Typical common causes of damage to the spinal cord, are trauma (car/motorcycle accident, gunshot, falls, sports injuries, etc.), or disease (Transverse Myelitis, Polio, Spina Bifida, Friedreich's Ataxia, spinal cord tumour, spinal stenosis, etc.). The resulting damage to the spinal cord is known as a lesion, and the paralysis is known as quadriplegia or quadriplegia / tetraplegia if the injury is in the cervical (neck) region or as paraplegia if the injury is in the thoracic, lumbar or sacral region.

The spinal cord injury level is usually referred to alpha numerically, relating to the affected segment in the spinal cord, ie, C4, T5, L5 etc.

Below the conus medullaris (L1-L2), the spinal canal contains a mass of nerves referred to as the cauda equina or "horse-tail". These nerves branch off the lower end of the spinal cord and contain the nerve roots from L1-5 and S1-5. Injury to these nerve roots are referred to as cauda equina syndrome.

It is possible for someone to suffer a broken neck, or a broken back without becoming paralysed. This occurs when there is a fracture or dislocation of the vertebrae, but the spinal cord has not been damaged. There are typically two types of lesions associated with a spinal cord injury, these are known as a complete spinal cord injury and an incomplete spinal cord injury. A complete type of injury means the person is completely paralysed below their lesion. Whereas an incomplete injury, means only part of the spinal cord is damaged. A person with an incomplete injury may have sensation below their lesion but no movement, or v3isa versa. There are many types in incomplete spinal cord injuries, and no two are the same.

A recent World Bank Report revealed that 8-10% of the population in India lives with a disability. Over 40% of them have physical disabilities, many of whom are people with Spinal Cord Injuries (SCI's) . Approximately 200,000 people live with SCI in India (statistic s are hard to confirm in India) . According to Rajinder Johar, director of Family of Disabled, approximately 15,000 individuals in India become paralysed as a result of spinal cord injuries each year. Half of these die within five years due to lack of follow up and rehabilitation. For those who survive in addition to direct costs of treatment and indirect cost from others who provide care, foregone income from disability represents the highest cost to the family.

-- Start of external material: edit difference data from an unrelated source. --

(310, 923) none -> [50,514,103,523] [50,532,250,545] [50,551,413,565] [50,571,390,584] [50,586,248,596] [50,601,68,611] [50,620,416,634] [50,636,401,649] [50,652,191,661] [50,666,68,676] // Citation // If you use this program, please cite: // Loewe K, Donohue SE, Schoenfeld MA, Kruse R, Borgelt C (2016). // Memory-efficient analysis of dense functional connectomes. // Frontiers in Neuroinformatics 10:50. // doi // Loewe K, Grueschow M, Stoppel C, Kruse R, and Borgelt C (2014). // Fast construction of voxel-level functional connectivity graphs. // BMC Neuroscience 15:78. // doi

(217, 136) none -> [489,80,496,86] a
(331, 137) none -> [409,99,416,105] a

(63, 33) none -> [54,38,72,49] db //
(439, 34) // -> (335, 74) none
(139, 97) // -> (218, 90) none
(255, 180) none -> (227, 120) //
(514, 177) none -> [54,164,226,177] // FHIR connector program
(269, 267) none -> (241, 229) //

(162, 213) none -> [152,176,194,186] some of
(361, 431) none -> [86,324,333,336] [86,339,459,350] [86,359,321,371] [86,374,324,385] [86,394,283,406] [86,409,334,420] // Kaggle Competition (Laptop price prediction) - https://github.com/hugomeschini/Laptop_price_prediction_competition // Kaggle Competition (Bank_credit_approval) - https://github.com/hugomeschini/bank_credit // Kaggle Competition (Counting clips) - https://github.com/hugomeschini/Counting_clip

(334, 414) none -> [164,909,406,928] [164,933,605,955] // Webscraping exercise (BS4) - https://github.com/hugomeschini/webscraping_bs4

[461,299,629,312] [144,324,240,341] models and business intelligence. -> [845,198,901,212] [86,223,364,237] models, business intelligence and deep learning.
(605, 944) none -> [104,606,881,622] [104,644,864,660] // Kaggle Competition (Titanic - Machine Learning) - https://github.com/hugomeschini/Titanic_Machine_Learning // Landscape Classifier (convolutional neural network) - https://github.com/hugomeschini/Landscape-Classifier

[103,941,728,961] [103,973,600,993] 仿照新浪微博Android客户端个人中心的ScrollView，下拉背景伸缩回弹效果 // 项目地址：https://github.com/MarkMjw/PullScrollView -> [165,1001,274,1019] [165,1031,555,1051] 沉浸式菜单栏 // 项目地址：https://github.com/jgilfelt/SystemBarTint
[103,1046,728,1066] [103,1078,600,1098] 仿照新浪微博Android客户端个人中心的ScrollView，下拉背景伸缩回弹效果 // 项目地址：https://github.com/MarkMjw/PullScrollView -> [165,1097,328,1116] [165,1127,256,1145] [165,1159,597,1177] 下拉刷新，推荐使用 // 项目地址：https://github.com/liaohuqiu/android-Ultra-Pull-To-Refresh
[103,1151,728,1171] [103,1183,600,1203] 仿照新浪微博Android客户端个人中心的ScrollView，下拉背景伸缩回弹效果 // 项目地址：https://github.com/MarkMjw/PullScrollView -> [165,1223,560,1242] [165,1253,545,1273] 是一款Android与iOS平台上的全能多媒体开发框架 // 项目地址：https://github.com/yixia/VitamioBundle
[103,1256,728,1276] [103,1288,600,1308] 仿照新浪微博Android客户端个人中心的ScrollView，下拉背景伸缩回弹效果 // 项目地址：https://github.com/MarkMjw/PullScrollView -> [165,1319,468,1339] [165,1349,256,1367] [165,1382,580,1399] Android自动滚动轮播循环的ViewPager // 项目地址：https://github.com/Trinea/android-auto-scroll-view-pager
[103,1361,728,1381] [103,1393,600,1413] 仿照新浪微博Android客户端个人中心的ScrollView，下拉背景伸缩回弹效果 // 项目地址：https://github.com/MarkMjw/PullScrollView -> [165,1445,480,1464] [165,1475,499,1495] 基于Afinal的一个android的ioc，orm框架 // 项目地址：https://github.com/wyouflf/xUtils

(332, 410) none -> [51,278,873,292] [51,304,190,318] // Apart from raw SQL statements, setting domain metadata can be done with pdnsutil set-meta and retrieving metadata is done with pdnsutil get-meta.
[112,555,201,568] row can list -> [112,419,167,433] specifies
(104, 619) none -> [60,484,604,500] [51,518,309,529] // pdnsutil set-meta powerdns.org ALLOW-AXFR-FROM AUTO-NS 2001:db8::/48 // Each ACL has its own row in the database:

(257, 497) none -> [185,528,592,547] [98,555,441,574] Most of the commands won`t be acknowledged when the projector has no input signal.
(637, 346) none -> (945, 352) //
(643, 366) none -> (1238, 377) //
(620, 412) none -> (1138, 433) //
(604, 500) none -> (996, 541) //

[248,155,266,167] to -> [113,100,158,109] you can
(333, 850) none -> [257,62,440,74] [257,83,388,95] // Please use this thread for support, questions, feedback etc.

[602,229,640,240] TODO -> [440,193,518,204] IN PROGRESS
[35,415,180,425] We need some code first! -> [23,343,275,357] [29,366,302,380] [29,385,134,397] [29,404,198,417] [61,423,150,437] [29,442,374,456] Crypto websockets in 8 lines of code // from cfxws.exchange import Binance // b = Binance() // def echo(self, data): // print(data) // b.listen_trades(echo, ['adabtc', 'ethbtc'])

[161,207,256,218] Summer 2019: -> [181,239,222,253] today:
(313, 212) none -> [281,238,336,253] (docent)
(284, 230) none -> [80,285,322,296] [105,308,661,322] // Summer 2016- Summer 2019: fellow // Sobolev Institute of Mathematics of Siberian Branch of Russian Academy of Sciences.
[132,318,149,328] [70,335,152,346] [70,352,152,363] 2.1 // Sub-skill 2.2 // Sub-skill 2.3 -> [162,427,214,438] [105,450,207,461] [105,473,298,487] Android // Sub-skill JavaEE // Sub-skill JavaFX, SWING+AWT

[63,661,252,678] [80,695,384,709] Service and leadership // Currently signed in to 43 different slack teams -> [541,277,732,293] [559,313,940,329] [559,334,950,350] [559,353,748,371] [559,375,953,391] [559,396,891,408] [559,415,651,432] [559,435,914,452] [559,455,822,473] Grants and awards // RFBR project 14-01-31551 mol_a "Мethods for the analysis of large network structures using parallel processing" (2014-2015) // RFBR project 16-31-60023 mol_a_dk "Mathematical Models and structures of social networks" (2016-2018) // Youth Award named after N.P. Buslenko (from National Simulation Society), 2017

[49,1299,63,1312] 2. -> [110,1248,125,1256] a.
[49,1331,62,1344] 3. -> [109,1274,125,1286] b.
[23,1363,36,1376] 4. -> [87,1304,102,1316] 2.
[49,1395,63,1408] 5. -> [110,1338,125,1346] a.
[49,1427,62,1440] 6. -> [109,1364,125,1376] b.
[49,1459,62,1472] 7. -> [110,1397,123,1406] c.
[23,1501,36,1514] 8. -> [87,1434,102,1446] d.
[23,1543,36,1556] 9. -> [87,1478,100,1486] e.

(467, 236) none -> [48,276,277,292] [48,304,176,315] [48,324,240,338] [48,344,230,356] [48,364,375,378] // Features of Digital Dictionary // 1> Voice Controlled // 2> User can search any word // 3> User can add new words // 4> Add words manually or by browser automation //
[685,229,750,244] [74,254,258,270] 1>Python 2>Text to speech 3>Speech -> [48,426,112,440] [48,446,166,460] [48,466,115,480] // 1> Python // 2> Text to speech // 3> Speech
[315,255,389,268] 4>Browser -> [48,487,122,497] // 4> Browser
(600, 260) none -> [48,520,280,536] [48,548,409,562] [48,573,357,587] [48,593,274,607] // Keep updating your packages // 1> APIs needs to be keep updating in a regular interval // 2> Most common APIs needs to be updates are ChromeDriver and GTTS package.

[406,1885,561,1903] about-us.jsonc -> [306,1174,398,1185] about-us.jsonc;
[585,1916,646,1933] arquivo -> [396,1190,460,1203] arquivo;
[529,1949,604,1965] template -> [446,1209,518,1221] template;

WHO predicts an increase of 120% in the number of people in India dependant on daily care from 2000-2050. Most SCI's are dependent on their families and hired help to get by. Such a lifestyle not only leads to lack of confidence and purpose it prevents society from full engagement with otherwise capable individuals. Indeed, every person with a SCI in India has the capacity to be free and independent with the promise to make real dreams as you and I. To date such concepts are within reach for those living in countries such as Scandinavia, Western Europe, Australia and Canada. Fortunately, the existing traditional view of medical and rehabilitation models current in India - prevention, cure and intervention - is giving way to a social model that now exists worldwide. This model looks at disability as a socio-economic construct in which discrimination is rife.